SCIENTISTS at the University of Salford have found a way to make cancer stem cells reproduce defectively “like cars without engines”.
Professor Michael Lisanti said his team had successfully trialled a method of tricking the cells into manufacturing new cells with no power source.
“They can’t generate any energy, so they can’t proliferate” he said liking the process to “creating a factory recall on a grand scale.”
They achieved the result using cheap, FDA-approved drugs and a common vitamin.
A ‘triple combination’ of Vitamin C and two standard antibiotics – Doxycycline and Azithromycin – was sufficient to reduce stem cell growth by more than 90% in laboratory tests.
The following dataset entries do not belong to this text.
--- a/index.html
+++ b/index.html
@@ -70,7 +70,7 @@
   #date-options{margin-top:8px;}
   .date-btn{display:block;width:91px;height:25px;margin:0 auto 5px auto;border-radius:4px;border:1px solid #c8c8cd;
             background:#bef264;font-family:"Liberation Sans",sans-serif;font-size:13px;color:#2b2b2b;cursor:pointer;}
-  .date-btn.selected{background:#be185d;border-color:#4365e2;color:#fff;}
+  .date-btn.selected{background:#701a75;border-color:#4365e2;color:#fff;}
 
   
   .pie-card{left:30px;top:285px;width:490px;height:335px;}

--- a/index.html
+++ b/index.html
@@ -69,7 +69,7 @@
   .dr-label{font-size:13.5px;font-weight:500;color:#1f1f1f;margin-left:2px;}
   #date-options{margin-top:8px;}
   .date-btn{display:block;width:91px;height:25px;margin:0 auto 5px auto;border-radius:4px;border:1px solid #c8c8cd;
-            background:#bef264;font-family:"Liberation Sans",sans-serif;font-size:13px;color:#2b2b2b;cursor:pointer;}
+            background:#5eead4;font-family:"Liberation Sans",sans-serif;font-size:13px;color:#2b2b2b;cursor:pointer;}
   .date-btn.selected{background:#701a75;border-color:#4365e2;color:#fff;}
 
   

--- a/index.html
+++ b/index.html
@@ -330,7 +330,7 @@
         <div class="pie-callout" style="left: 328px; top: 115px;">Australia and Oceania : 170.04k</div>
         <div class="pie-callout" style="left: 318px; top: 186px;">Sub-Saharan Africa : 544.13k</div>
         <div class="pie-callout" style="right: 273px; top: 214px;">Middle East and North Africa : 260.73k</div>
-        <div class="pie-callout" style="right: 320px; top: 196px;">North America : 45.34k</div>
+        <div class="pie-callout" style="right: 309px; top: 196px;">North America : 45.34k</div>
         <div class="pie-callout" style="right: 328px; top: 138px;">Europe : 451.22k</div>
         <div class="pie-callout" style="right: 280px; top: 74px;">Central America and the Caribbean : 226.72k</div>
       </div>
Cancer stem-like cells are thought to be the root cause of chemotherapy resistance, leading to treatment failure in patients with advanced disease and the trigger of tumour recurrence and metastasis (regrowth and secondary cancer).
The University of Salford team’s research focuses on the energetics of cancer stem cells – the processes which allow the cells to live and thrive – with a view to disrupting their metabolism.
Lisanti with Professor Federica Sotgia carried out trials in 2018 of the antibiotic Doxycycline on cancer reoccurrence in hospital patients resulting in a 40% reduction in cancer stem cells in patients, with a near 90% response rate.
Professor Lisanti, chair of translational medicine, said: “A 40% average reduction encouraging but we were interested in the other 60%, so we’re interested in new drug combinations to maximise the effects of the Doxycycline.
“Once we saw Doxycycline was effective at targeting mitochondria within stem cells, the challenge was on to find an even more effective combination which we believe we have found with Azithromycin.”
And they found that Vitamin C, acting as a mild pro-oxidant, amplifies the effects.
“What this combination does is speed up the production of new mitochondria but at the same time makes them functionally inactive. So, new mitochondria are unable to generate ATP, the currency of the cell,” explained Prof Sotgia.
“It’s like making thousands of new cars without the necessary engine parts. They don’t work.”
The team emphasise that their combination is cheap, and readily and because the dosages of antibiotics are vanishingly small (1 µM), the method avoids the potential problem of antibiotic resistance.